There are 1 best solutions below

1
On BEST ANSWER

$\hat{y} = X(X^TX)^{-1} X^T y = Hy$ and if $y \sim N(X\beta, \sigma^2 I)$, it follows that $\hat{y}$ is a linear transformation of $y$ and so is also Gaussian. We have

$$ E[\hat{y}] = E[X(X^TX)^{-1} X^T y] = X(X^TX)^{-1} X^T E[y] = X(X^TX)^{-1} X^T X \beta = X\beta $$ and \begin{align*} \text{var}[\hat{y}] &= X(X^TX)^{-1} X^T \text{var}(y) X (X^T X)^{-1}X^T\\ &= X(X^TX)^{-1} X^T \sigma^2 I X (X^T X)^{-1}X^T\\ &=\sigma^2 X(X^T X)^{-1}X^T \end{align*}

In summary

$$ \hat{y} \sim N(X\beta, \sigma^2 X(X^T X)^{-1}X^T) = N(X\beta, \sigma^2H) $$

So if we want to compute $E[\| \hat{y} \|^2]$ your working is mostly correct up to the point \begin{align*} E[\text{tr}(yy^T H)] &= \text{tr}(E[yy^T]H)\\ &=\text{tr}((X\beta \beta^T X^T + \sigma^2I)H)\\ &=\text{tr}(X\beta \beta^T X^TH) + \sigma^2 \text{tr}(H)\\ &=\text{tr}(X\beta \beta^T X^T (X(X^TX)^{-1}X^T)) + \sigma^2 \text{tr}(H)\\ &=\text{tr}(X\beta \beta^TX^T) + \sigma^2 \text{tr}(H)\\ &=\text{tr}(X\beta \beta^TX^T) + \sigma^2 \text{tr}(H)\\ &=\text{tr}((X\beta)^TX\beta ) + \sigma^2 \text{tr}(H)\\ &=\| X\beta\|^2_2 + \sigma^2 \text{tr}(H)\\ \end{align*}

More generally, for $Z \sim N(\mu, \Sigma)$ $$ E[\|Z\|^2_2] = \| \mu\|^2_2 + \text{tr}(\Sigma) $$

so we could have derived the result directly by noting that $\hat{y}$ has a multivariate normal distribution. Also note that $\text{tr}(H) = \text{rank}(X)$.

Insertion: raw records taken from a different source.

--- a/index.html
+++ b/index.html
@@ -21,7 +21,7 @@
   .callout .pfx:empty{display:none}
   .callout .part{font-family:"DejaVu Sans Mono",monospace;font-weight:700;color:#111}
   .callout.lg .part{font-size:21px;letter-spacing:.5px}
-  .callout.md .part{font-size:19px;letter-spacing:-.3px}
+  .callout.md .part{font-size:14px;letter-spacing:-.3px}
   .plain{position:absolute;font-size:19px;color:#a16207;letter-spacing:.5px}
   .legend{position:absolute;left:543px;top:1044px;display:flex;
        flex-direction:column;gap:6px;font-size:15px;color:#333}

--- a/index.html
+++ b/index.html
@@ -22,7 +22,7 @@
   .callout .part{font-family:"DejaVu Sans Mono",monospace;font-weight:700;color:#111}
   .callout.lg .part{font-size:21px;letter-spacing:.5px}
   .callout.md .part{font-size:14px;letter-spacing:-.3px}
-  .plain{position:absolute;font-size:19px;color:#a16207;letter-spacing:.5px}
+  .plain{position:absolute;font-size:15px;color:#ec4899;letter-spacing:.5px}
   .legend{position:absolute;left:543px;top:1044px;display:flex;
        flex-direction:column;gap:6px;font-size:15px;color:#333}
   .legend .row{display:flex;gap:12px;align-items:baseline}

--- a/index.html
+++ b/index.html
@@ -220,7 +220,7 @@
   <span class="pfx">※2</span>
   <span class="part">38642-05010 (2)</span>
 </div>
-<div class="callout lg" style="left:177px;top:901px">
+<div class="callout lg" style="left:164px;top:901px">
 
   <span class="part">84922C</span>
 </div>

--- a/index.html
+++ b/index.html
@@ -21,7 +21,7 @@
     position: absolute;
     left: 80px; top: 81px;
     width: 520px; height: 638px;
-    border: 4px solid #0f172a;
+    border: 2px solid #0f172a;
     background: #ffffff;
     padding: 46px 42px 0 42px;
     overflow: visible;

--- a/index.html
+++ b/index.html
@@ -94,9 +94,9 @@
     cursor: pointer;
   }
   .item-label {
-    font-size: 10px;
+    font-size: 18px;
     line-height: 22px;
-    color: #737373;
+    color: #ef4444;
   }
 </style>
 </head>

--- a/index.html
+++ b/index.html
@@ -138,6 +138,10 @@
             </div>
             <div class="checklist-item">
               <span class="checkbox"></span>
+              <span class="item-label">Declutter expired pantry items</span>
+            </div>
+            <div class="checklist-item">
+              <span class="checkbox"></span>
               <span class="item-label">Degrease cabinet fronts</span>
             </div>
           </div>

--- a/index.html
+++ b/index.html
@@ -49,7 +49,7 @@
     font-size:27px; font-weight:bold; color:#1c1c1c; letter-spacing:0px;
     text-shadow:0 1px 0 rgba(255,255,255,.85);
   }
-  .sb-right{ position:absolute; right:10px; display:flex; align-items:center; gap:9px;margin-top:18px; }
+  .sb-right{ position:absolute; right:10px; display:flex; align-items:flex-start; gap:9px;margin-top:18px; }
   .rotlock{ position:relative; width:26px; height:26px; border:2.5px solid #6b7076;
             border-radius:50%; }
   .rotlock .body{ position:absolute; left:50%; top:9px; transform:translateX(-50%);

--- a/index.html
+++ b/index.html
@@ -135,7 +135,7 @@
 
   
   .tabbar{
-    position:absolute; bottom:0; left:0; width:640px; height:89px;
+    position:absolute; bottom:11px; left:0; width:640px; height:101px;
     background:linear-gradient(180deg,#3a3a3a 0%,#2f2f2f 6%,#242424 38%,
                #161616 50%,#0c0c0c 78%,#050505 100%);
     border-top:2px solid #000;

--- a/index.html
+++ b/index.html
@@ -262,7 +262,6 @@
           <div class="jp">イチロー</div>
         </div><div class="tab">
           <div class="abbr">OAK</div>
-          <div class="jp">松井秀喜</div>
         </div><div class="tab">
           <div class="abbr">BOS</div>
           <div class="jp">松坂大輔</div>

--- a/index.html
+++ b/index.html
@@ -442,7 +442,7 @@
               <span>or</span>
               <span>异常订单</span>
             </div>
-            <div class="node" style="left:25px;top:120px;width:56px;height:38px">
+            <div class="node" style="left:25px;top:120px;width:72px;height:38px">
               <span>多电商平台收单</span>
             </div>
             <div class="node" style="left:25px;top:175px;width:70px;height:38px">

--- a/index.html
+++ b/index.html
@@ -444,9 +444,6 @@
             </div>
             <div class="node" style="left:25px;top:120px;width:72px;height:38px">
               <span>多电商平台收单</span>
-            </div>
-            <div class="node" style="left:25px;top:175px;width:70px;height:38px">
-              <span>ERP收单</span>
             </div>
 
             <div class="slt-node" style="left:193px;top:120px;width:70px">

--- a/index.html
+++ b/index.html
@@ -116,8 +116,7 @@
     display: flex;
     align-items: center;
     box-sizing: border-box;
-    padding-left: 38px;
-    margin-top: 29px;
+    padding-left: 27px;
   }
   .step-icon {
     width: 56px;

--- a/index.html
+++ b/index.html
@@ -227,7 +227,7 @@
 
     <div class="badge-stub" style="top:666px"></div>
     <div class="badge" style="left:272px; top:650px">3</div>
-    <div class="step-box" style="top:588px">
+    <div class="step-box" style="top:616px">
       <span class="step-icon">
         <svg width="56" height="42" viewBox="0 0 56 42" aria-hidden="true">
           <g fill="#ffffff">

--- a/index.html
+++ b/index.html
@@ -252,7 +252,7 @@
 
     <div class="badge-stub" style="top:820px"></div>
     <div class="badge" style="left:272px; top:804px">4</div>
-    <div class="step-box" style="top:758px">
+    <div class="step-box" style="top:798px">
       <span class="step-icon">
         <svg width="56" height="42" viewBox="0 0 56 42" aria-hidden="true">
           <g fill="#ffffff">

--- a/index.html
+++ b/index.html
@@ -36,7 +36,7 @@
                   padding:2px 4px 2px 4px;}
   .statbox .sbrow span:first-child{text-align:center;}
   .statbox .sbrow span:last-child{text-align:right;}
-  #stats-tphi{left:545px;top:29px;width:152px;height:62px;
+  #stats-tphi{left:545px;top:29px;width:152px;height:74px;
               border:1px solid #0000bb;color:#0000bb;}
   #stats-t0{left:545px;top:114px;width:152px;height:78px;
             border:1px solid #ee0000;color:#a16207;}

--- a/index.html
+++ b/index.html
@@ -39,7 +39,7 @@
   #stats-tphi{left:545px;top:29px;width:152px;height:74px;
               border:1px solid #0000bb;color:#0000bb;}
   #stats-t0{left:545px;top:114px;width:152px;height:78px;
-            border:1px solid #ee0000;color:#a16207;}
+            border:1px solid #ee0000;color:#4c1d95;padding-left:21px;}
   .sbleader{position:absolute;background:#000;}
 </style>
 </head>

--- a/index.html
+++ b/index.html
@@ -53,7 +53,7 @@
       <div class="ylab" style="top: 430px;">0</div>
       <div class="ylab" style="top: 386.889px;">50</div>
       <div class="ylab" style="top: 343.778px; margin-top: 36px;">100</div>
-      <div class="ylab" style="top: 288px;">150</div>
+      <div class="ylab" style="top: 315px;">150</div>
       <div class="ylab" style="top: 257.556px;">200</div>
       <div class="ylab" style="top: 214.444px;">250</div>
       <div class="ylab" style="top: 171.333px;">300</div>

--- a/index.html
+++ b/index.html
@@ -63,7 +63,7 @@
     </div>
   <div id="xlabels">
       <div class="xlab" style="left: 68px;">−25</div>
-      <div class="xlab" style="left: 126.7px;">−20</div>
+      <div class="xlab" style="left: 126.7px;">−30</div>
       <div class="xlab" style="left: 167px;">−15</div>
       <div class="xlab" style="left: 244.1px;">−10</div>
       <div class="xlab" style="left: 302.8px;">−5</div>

It is also not a good idea (in my opinion at least) to use sample notation for population quantities, i.e.

$$ \bar{y} = \frac{1}{n}\sum_{i=1}^n y_i $$ is the sample average, and in your last line you should write

$$ \frac{1}{n}\sum_{i=1}^n E[y_i] = \frac{1}{n}\sum_{i=1}^n \mu = \mu $$ since they are i.i.d.